Task description - In the lines below, output everything from the first line through the line containing "- The health" exactly as it is. Pictures are not part of the output.

Records for this exercise -
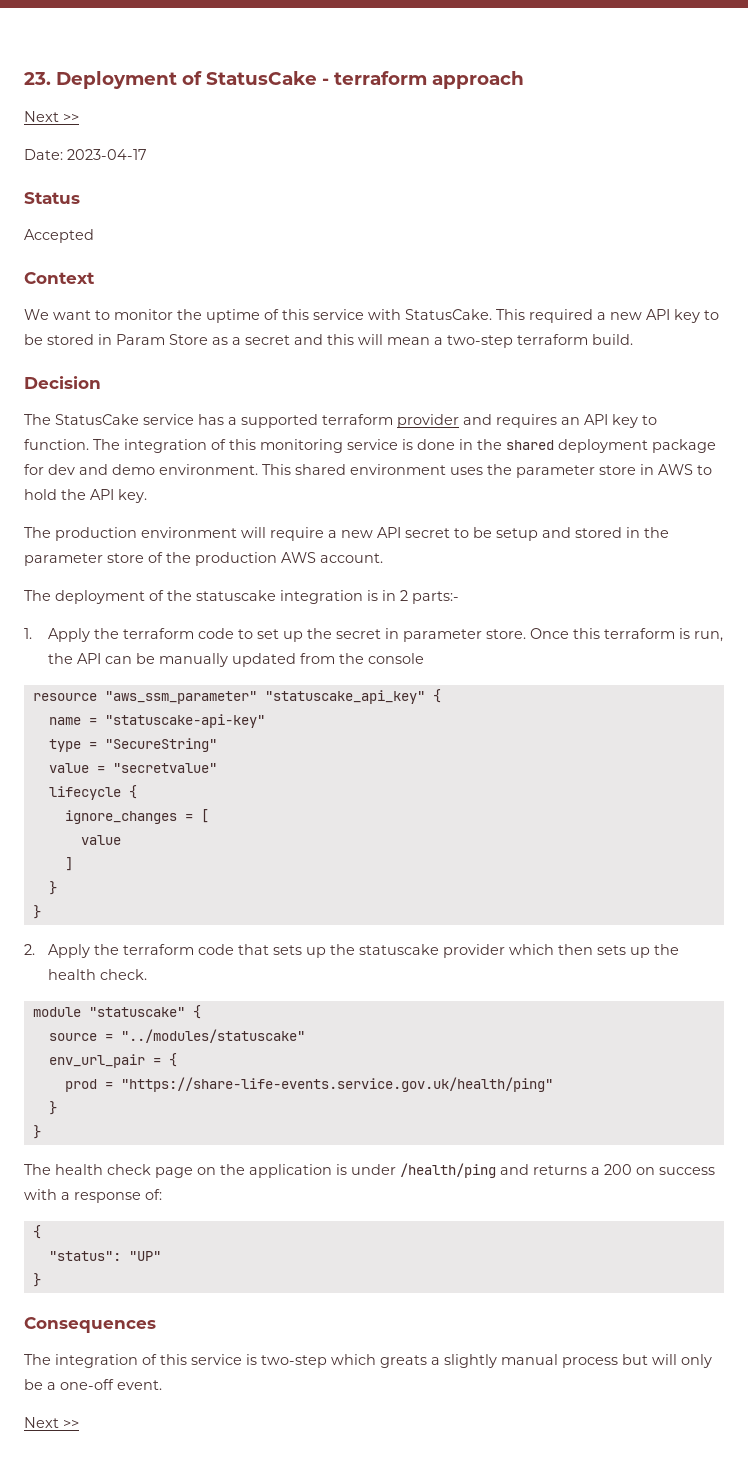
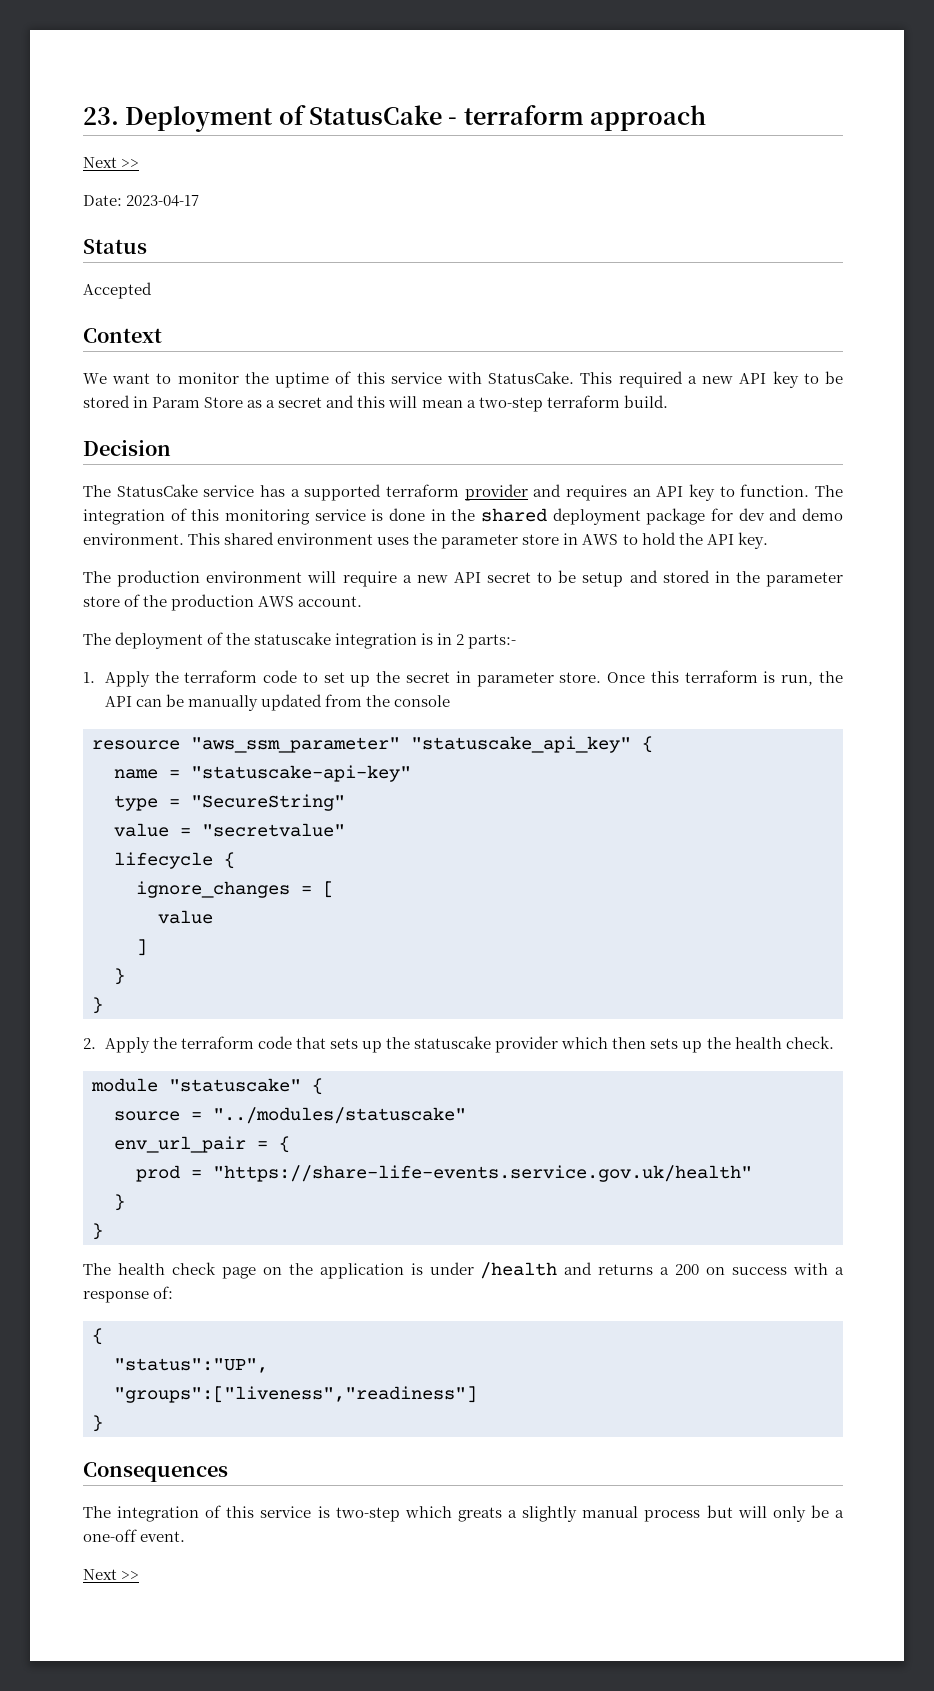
- prod = "https://share-life-events.service.gov.uk/health/ping"
+ prod = "https://share-life-events.service.gov.uk/health"
- The health check page on the application is under /health/ping and returns a 200 on success with a response of:
+ The health check page on the application is under /health and returns a 200 on success with a response of:
- "status": "UP"
+ "status":"UP",
+ "groups":["liveness","readiness"]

Response -
- prod = "https://share-life-events.service.gov.uk/health/ping"
+ prod = "https://share-life-events.service.gov.uk/health"
- The health check page on the application is under /health/ping and returns a 200 on success with a response of:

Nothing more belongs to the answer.